McGarry a déclaré qu’une fermeture totale du détroit par l’Iran signifierait qu’il « serrerait l’étau autour de son propre cou ».

« S’ils attaquent le transport maritime, ils encouragent les États du Golfe à rejoindre la guerre, et c’est un grand pas pour l’Iran d’y aller », a déclaré McGarry.

« L’idée qu’ils puissent affecter une fermeture durable à long terme du détroit est totalement improbable », a-t-il ajouté. «Je suis plus inquiet pour les chaînes d’approvisionnement régionales.»

Pourtant, la plupart des opérateurs commerciaux, des grandes compagnies pétrolières et des assureurs se sont effectivement retirés du corridor, selon Kpler.
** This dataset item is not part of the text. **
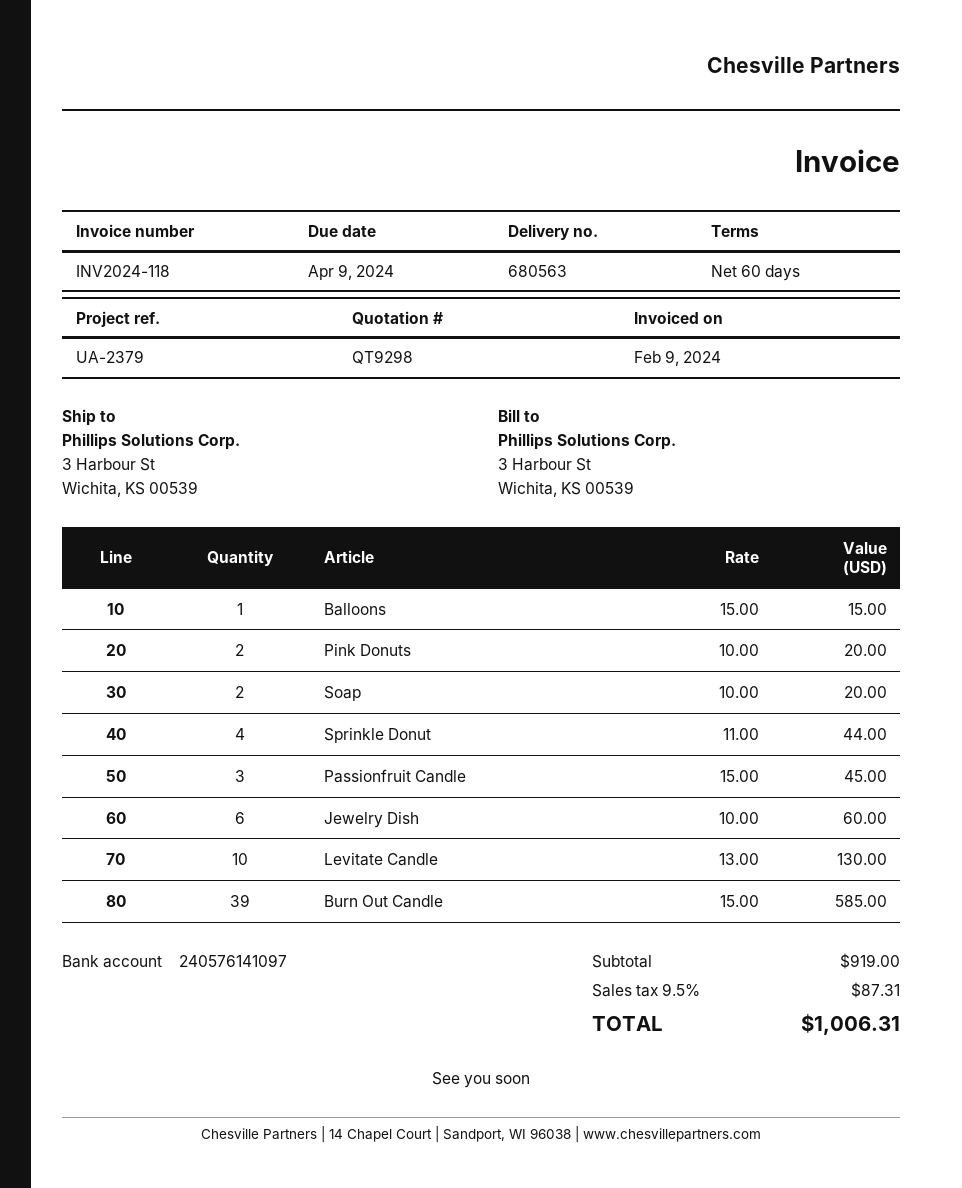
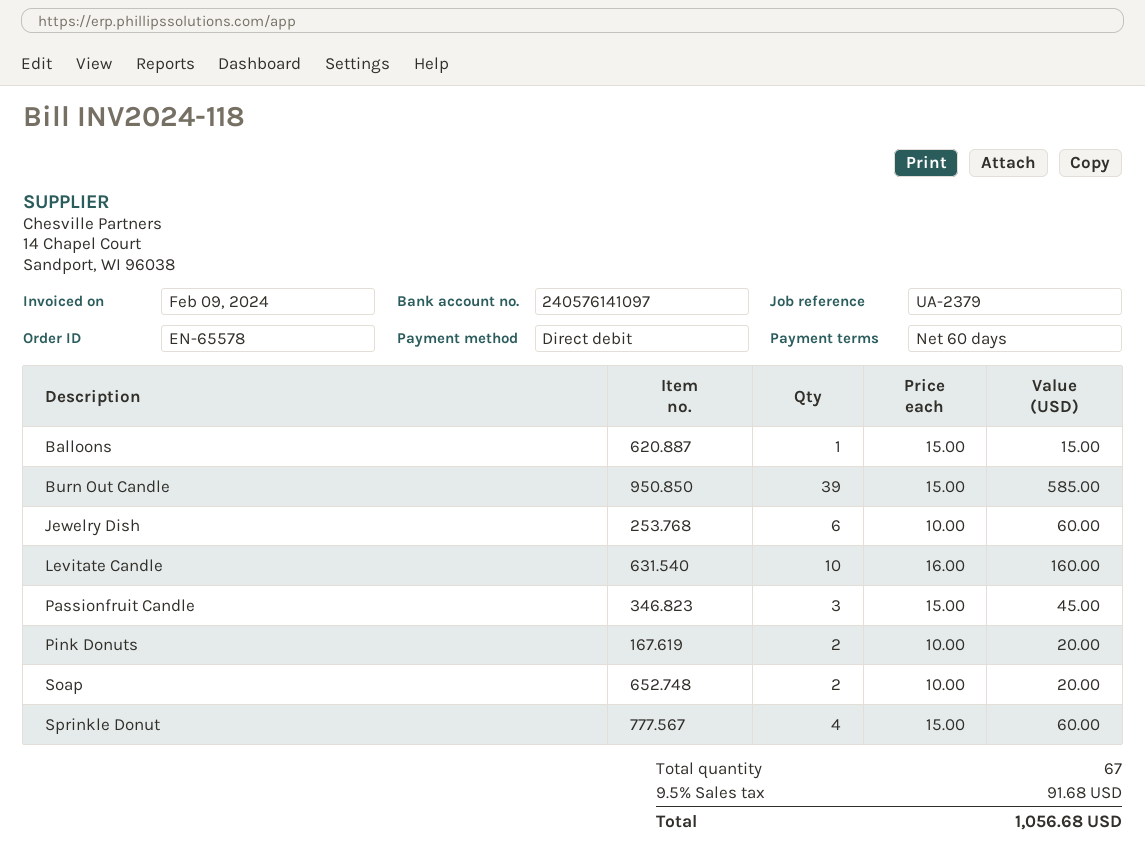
Sprinkle Donut: 4 x 11.00 = 44.00 -> 4 x 15.00 = 60.00
Levitate Candle: 10 x 13.00 = 130.00 -> 10 x 16.00 = 160.00
tax: 9.5% = 87.31 -> 9.5% = 91.68
total: 1006.31 -> 1056.68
Avant la guerre, les primes d’assurance avaient déjà atteint leur plus haut niveau depuis six ans.

« Il y a définitivement eu une escalade du jour au lendemain, avec la pression sur les infrastructures énergétiques dans le Golfe et au Qatar, suspendant de manière préventive la production de GNL », a déclaré à Al Jazeera Rachel Ziemba, chercheuse adjointe principale au Center for a New American Security.

« Le fait que les pétroliers refusent d’entrer dans le Golfe envoie un message sur les enjeux. »

Les États-Unis ne sont pas à l’abri

L’Iran a augmenté ses exportations de pétrole pour atteindre des sommets depuis plusieurs années en février en prévision des frappes américano-israéliennes, a déclaré Kpler.

Les États du Golfe ont eux aussi commencé à approvisionner leurs approvisionnements en pétrole, contribuant ainsi à compenser les problèmes d’approvisionnement à court terme, a déclaré Ziemba.

La majorité du pétrole brut expédié via le détroit d’Ormuz est destiné à l’Asie, la Chine, l’Inde, le Japon et la Corée du Sud représentant près de 70 % des expéditions, selon l’Energy Information Administration des États-Unis.

Outre le pétrole, les produits énergétiques confrontés à des pressions d’approvisionnement comprennent le carburéacteur et le gaz naturel liquéfié.

Environ 30 % de l’approvisionnement européen en carburéacteur provient ou transite par le détroit, tandis qu’un cinquième de l’approvisionnement mondial en GNL passe par la voie navigable.

Même si les États-Unis ne sont plus dépendants du pétrole du Moyen-Orient et que les prix à la pompe peuvent prendre des semaines avant d’être affectés, ils ne sont pas à l’abri de perturbations.

« La situation est très fluide », a déclaré à Al Jazeera David Warrick, vice-président exécutif de la plateforme de chaîne d’approvisionnement Overhaul.

Alors que les entreprises réacheminent leurs navires, notamment autour du Cap de Bonne-Espérance, près du sud de l’Afrique, elles sont confrontées à des délais de livraison plus longs et à des coûts supplémentaires.

« Avec l’assurance contre les risques de guerre et l’assurance supplémentaire en cas d’urgence, cela représente des milliers de dollars supplémentaires », a déclaré Warrick.

« C’est le moment idéal pour s’approvisionner en matières premières et planifier les vacances… et toute perturbation en ce moment n’est pas vraiment bonne pour les chaînes d’approvisionnement », a déclaré Warrick.

Il pourrait également y avoir des gagnants de cette perturbation.

En tant que producteur net d’énergie, une hausse des prix profitera aux producteurs de pétrole américains, a déclaré Ziemba.

« Les secteurs de la consommation perdent, mais les producteurs en profitent. La question est : combien de temps cela va-t-il durer ? Il est difficile de rester à cette intensité pendant de longues périodes », a-t-elle déclaré.